Lurching into mid-20s, 24 is supposed to be cooler and sexier… and even more pivotal than 23 and 25 - I have been told. I don’t know if I believe them. 23 was quite transformative. Confronting the loss of “youth” and “play” as defined by educational spaces and the numerical gauge of “minor” vs “adult” has its nightmarish qualities. As a college student, I promised myself that the floating would dissipate at the point of financial freedom. It has yet to. But floating higher than ever, the world looks so large and inviting. Drop me anywhere. Forge a path forward. Wait - don’t. Home is where friends are. Home is where family is. Home is where I can say hi to the security guard at the turnstiles every morning as I swipe in - enthusiastically waving hello with both my hands, a stupid grin plastered across a worn face. Home isn’t a place to leave quite yet.
London or Singapore have been put on the table. We kid and say, “Tomorrow we up and leave.” But at our core, we know where I am meant to be. She said she would test the waters in London for a year, and if they are safe, I can join her. There are too many deportation parties to plan for next year. In an effort to eliminate the planning of one, a verbal contract has been signed that civil marriage might be in order to protect what is lovingly called “the girlies”. San Francisco was another option, but prickly pears live there and I would have to learn to drive. The silliness of bringing a passport to a bar, the picture being from 2019, and knowing it won’t be renewed until 2029 is worth a light giggle. Passports are also quite romantic. Storytellers. Mine perhaps is less exciting, but still, it holds the picture of a disgruntled sophomore in college who wishes she was anywhere but the Canon camera store in Waltham at 9 AM during spring break.
I float. Float high above the earth. People are like tiny mites. Squish them and they ooze orange. And then once the atmosphere becomes too thin, and the looking becomes tiresome, we swim through clouds, looking for a tether back down to solid ground. But there is no tether. The weather is getting grim. White plumes of cotton are now thick and polluted by the anger and greed of the world. Breathing is impossible. Where is home to catch me? But a single home, place, or idea is not a guaranteed safe haven to nurture the floating - now falling - baby.
And now more babies are falling. But in all directions. You see them drift and zip. Some glide with a smooth arrow-like precision and others make loop-d-loops, dancing through the sky as they sink further and further into the abyss of cumulus. One mimics the spirling of sliding down a Fireman’s pole and another just barely in your line of vision executes a near-perfect swan dive toward an unknown but heavily calculated future. And you keep floating. Gravity doesn’t apply up here. Nothing pulls you closer and beyond the thick plushy mattress. Maybe you are an alien and are meant to stay away from the earth?

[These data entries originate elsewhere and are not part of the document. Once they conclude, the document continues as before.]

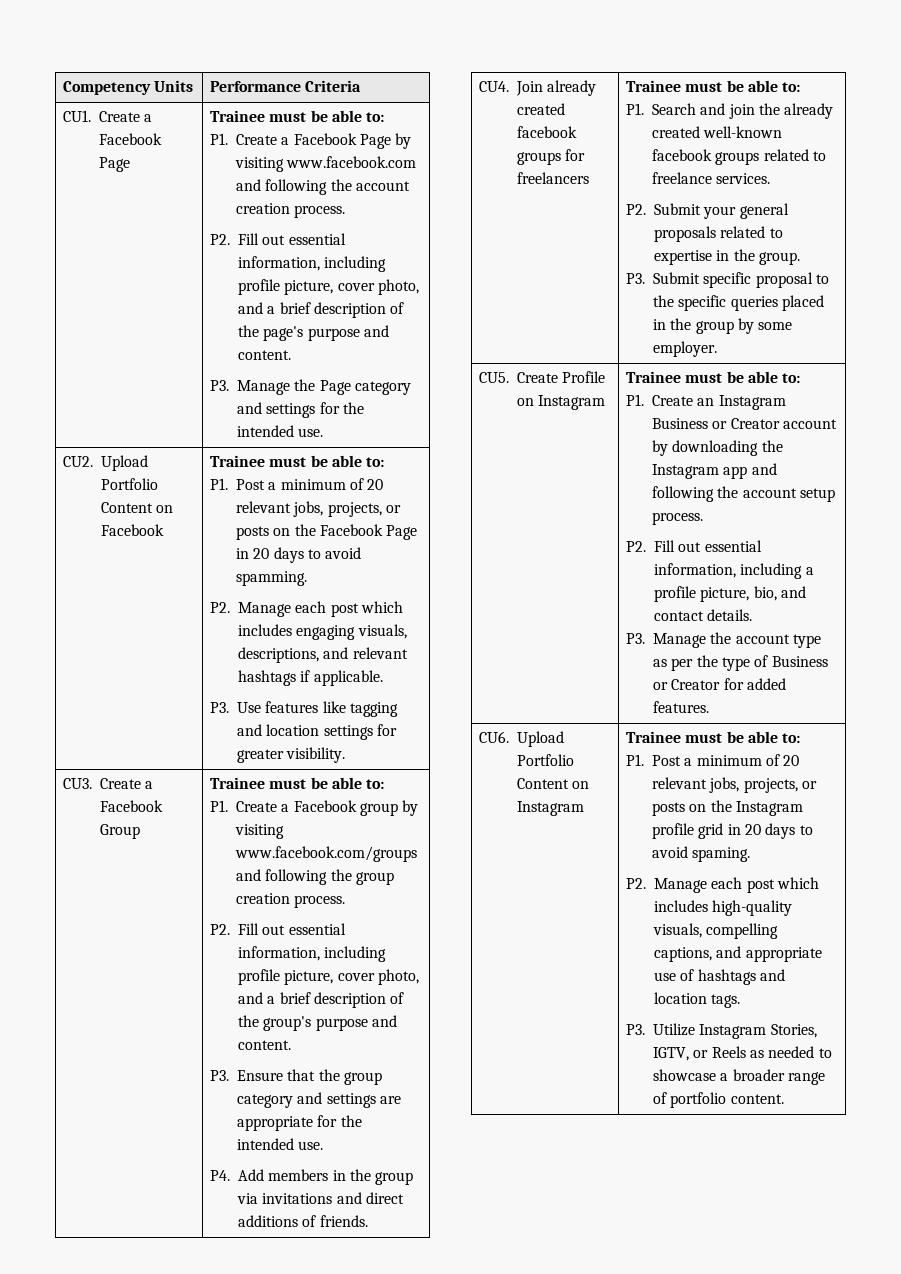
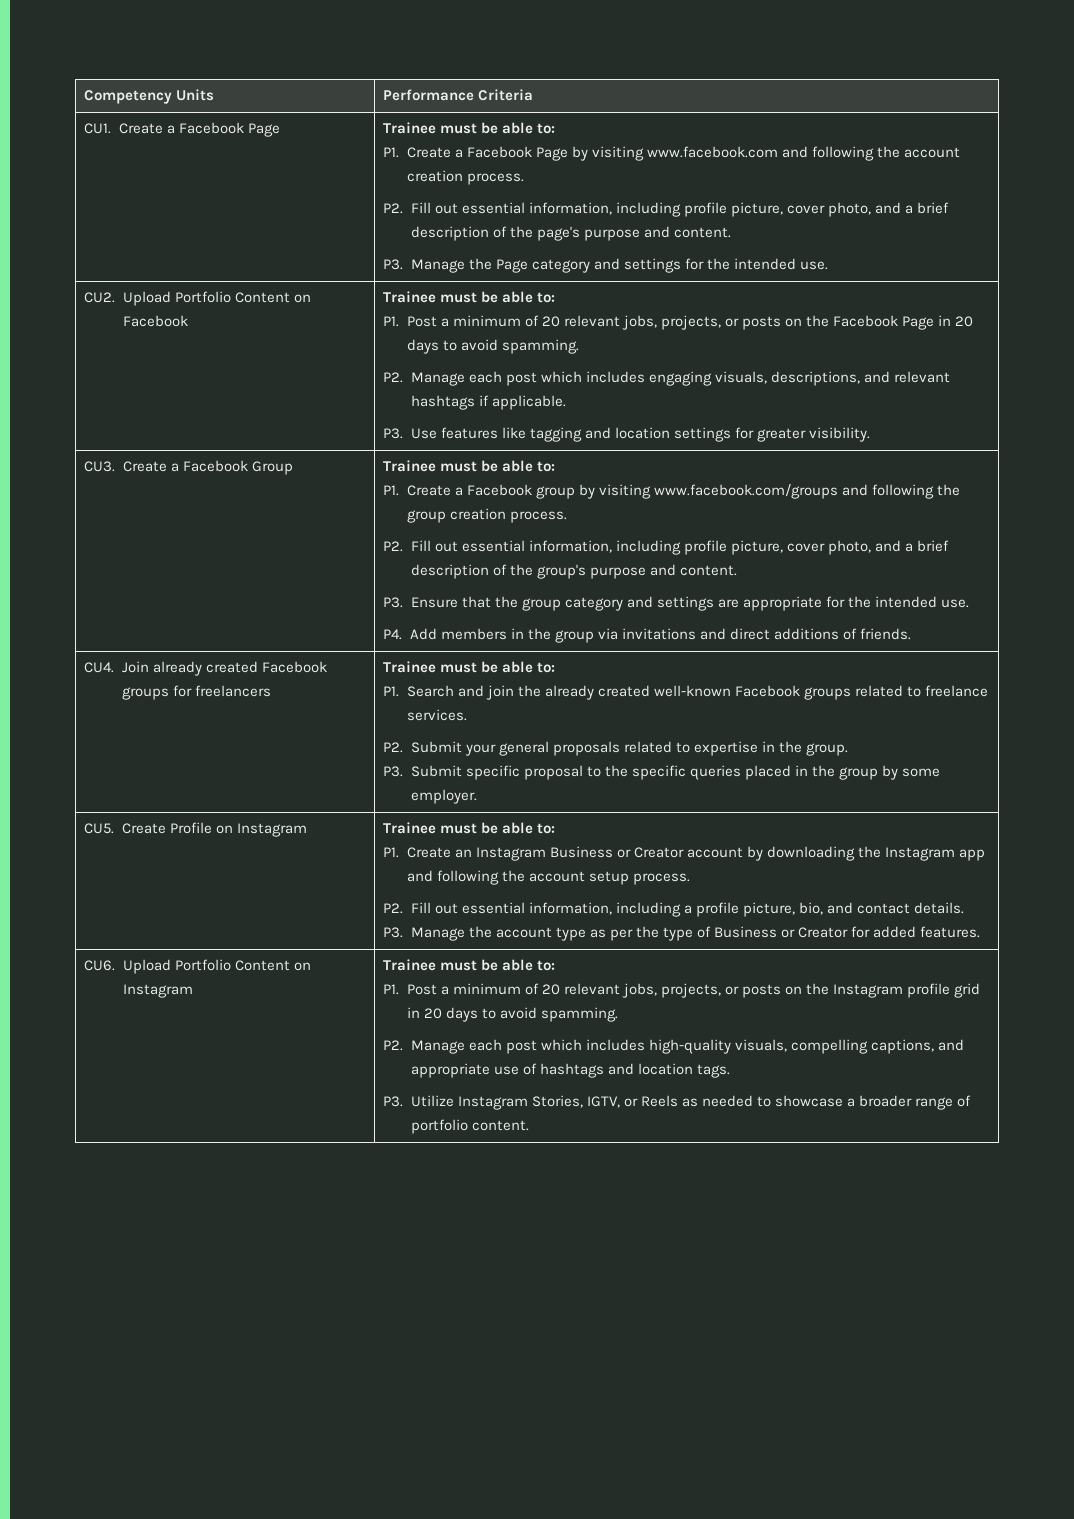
- CU4. Join already created facebook groups for freelancers
+ CU4. Join already created Facebook groups for freelancers
- P1. Search and join the already created well-known facebook groups related to freelance services.
+ P1. Search and join the already created well-known Facebook groups related to freelance services.
- P1. Post a minimum of 20 relevant jobs, projects, or posts on the Instagram profile grid in 20 days to avoid spaming.
+ P1. Post a minimum of 20 relevant jobs, projects, or posts on the Instagram profile grid in 20 days to avoid spamming.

Radiating cancer and plant food, the sun becomes more attractive, mesmerizing even. It beckons and asks that you tread a little closer. You do. The heat is nice. Like that hot pack you sleep on every night, nestled into the small of your back, a failed attempt at rehabilitating a slipped disc that will forever haunt your dreams. Closer. Closer. Reach a hand out. Maybe both. Say hello. Embrace the firey marble. Alien daughters walk into the sun.